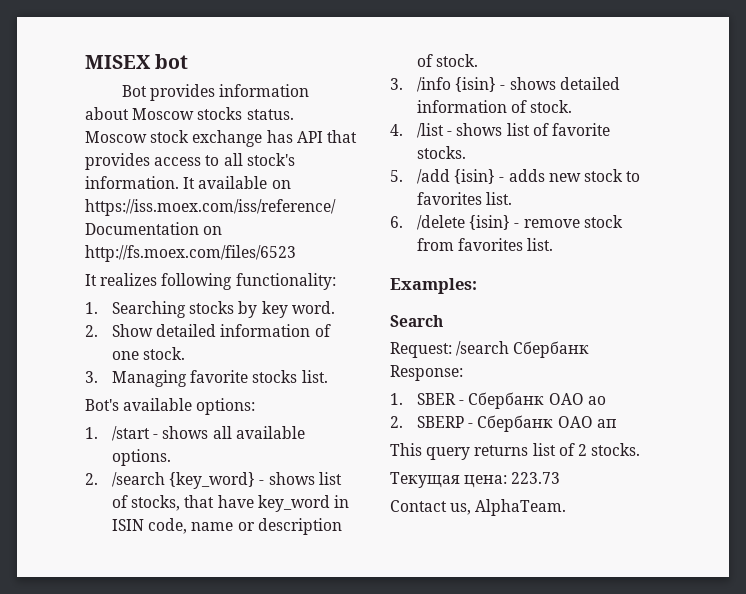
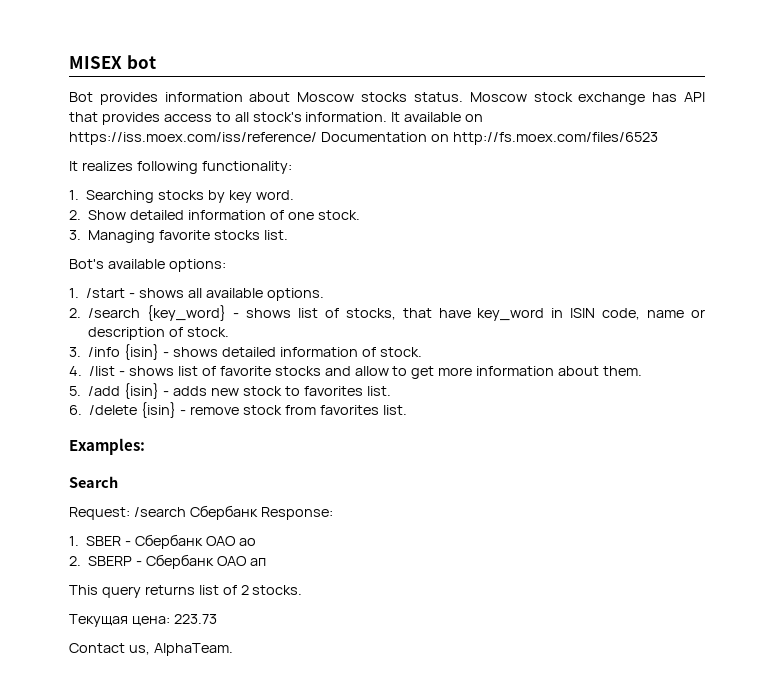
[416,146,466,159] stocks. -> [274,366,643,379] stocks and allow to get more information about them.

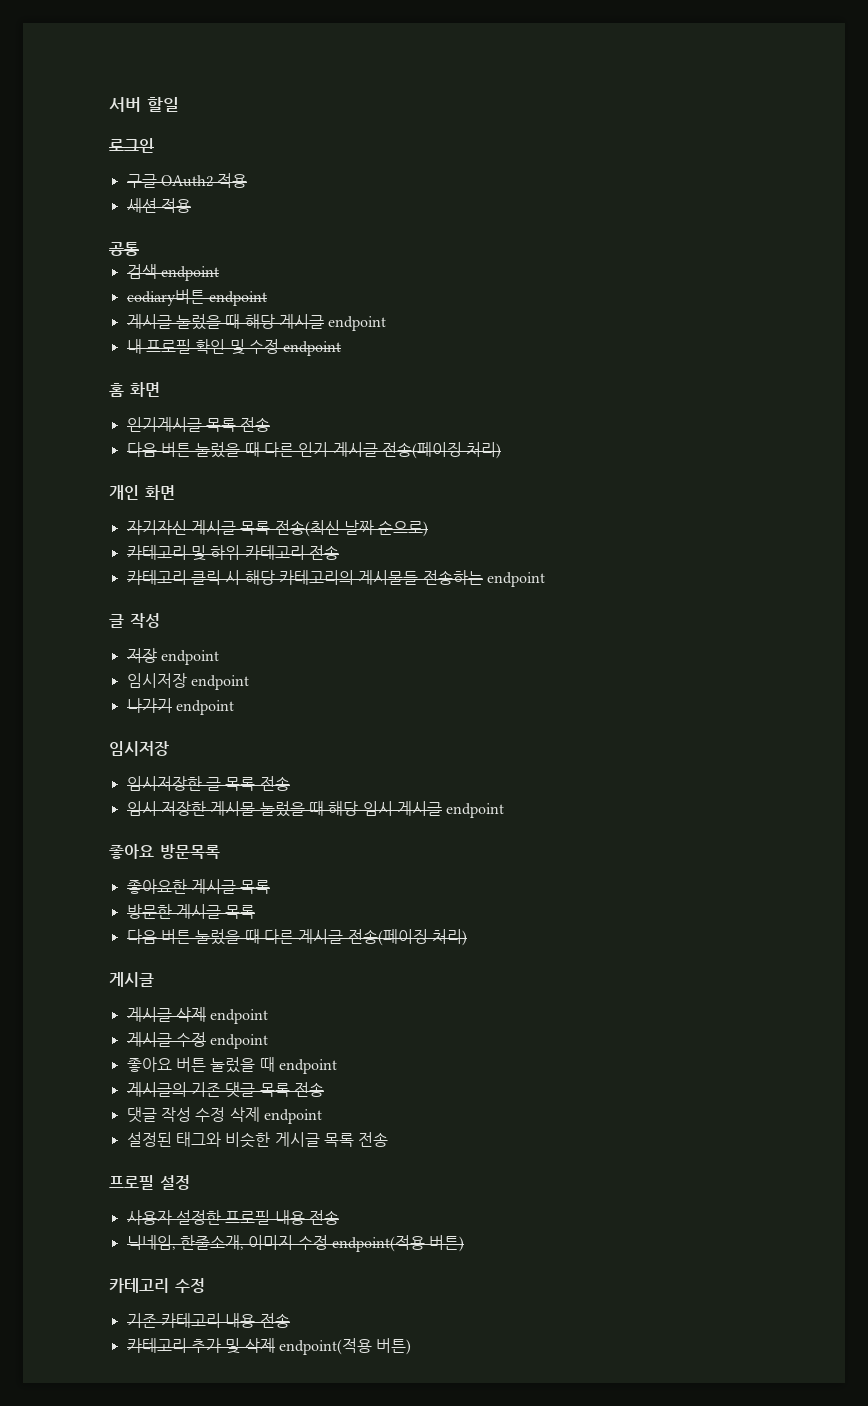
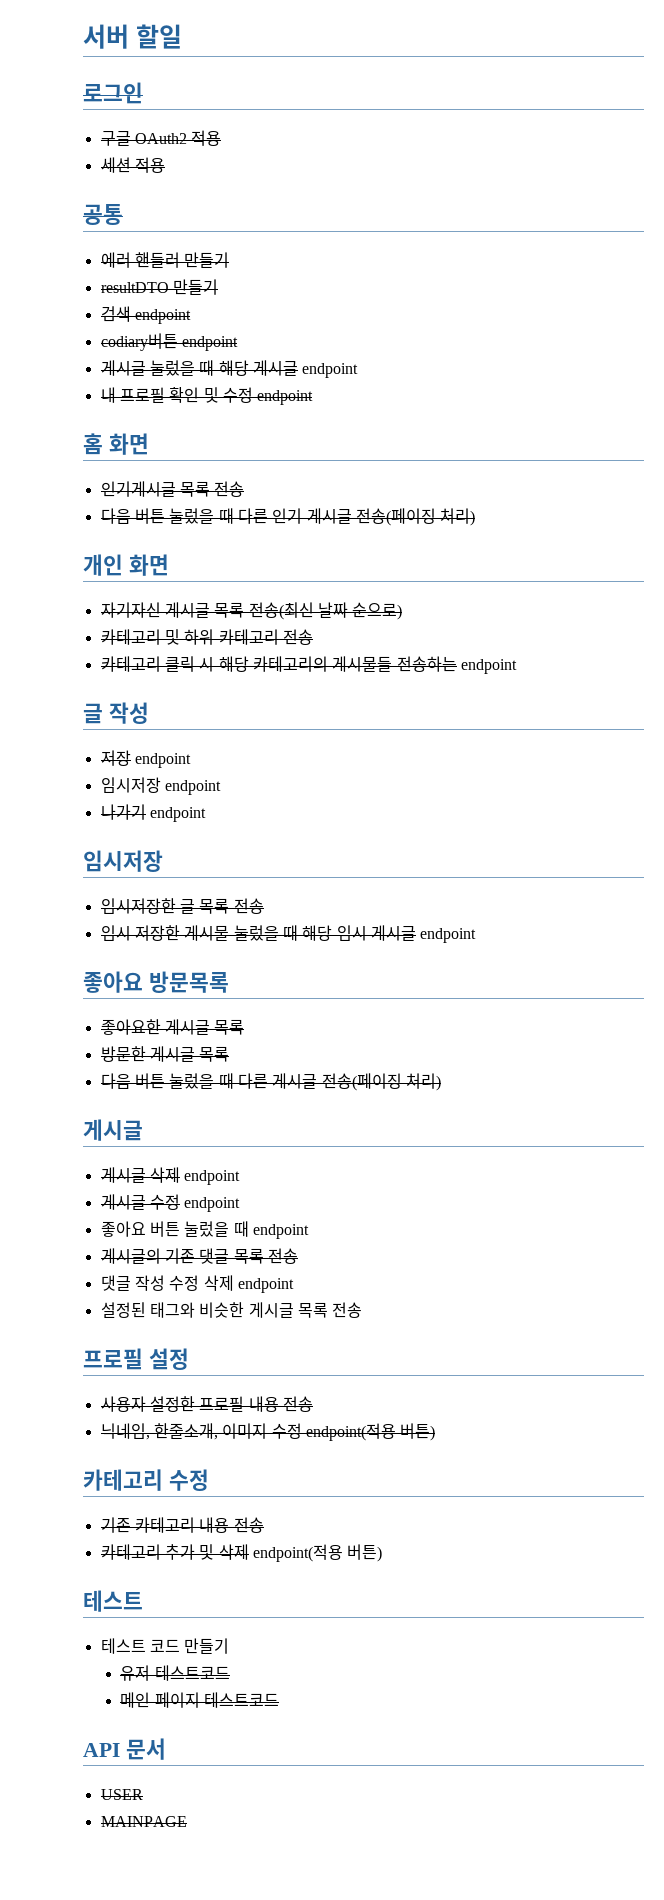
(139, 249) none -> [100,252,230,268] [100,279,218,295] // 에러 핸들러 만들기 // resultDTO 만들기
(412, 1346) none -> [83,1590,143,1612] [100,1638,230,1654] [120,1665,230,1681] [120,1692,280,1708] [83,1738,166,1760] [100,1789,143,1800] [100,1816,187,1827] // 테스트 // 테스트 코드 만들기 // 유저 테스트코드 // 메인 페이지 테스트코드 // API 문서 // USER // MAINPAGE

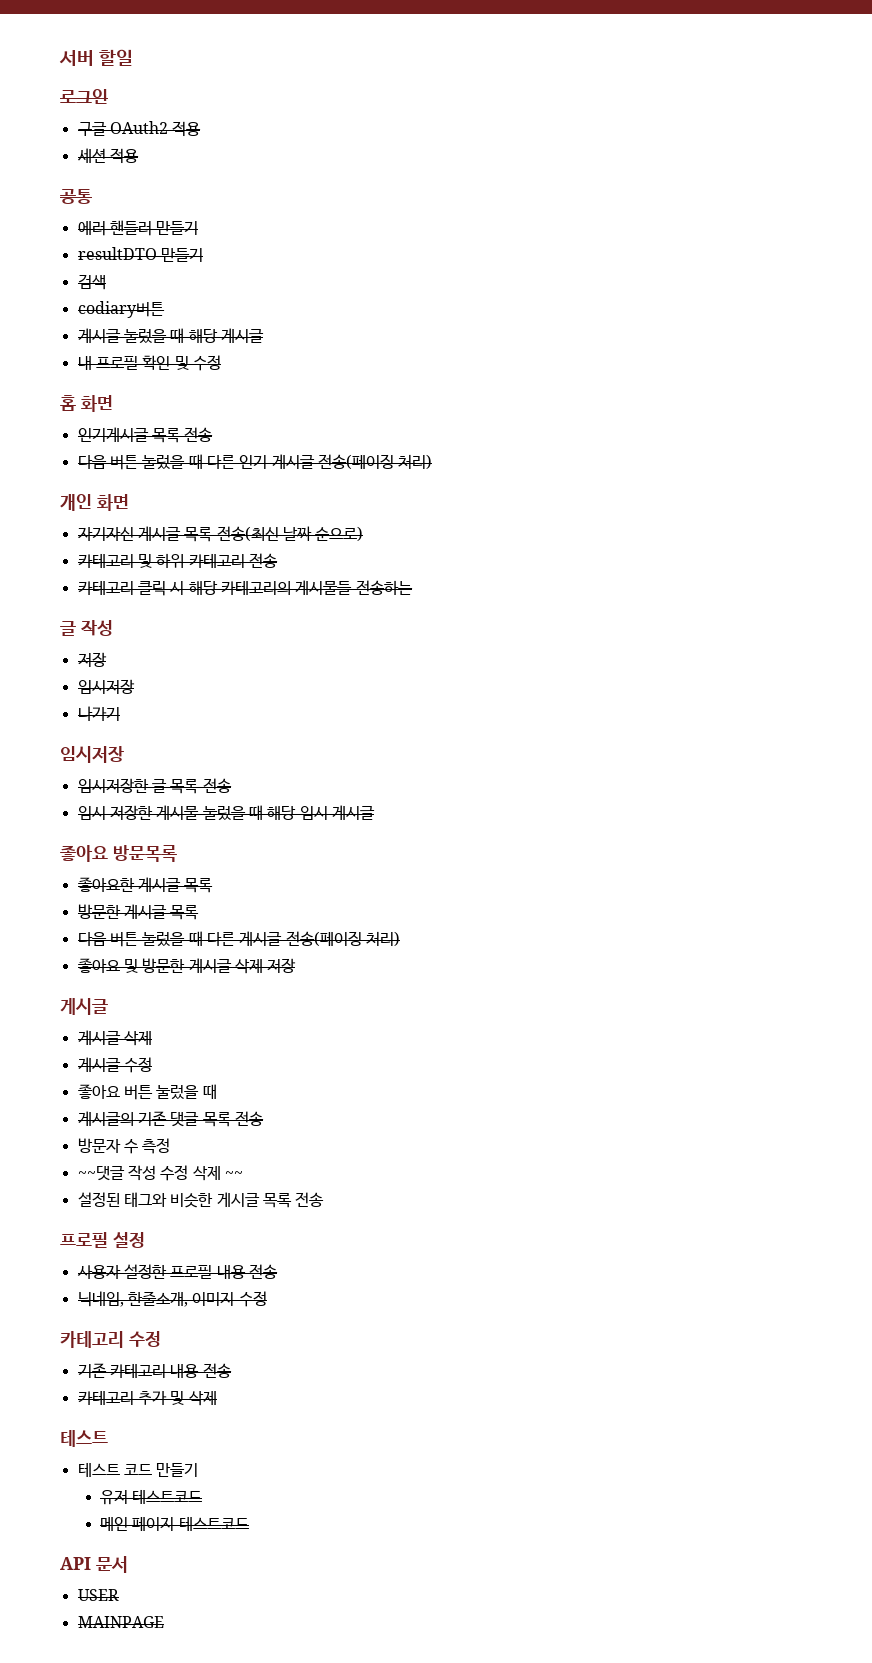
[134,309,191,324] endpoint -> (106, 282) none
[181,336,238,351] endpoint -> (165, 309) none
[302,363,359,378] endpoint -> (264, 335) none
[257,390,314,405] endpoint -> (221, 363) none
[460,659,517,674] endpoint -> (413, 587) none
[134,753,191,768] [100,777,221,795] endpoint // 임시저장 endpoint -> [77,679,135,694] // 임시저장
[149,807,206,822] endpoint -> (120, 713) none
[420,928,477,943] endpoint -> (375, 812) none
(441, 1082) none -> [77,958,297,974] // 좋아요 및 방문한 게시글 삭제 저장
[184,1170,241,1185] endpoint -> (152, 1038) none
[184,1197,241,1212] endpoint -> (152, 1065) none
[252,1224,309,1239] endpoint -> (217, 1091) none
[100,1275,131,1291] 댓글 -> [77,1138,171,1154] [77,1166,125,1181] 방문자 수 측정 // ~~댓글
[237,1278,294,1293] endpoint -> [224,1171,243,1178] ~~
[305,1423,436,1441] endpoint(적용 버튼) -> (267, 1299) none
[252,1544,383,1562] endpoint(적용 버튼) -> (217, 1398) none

What you are asked to do
Reproduce, exactly and with nothing added, the lines from the one that includes "[184,1170,241,1185] endpoint ->" through the last line of the material.

Your solution
[184,1170,241,1185] endpoint -> (152, 1038) none
[184,1197,241,1212] endpoint -> (152, 1065) none
[252,1224,309,1239] endpoint -> (217, 1091) none
[100,1275,131,1291] 댓글 -> [77,1138,171,1154] [77,1166,125,1181] 방문자 수 측정 // ~~댓글
[237,1278,294,1293] endpoint -> [224,1171,243,1178] ~~
[305,1423,436,1441] endpoint(적용 버튼) -> (267, 1299) none
[252,1544,383,1562] endpoint(적용 버튼) -> (217, 1398) none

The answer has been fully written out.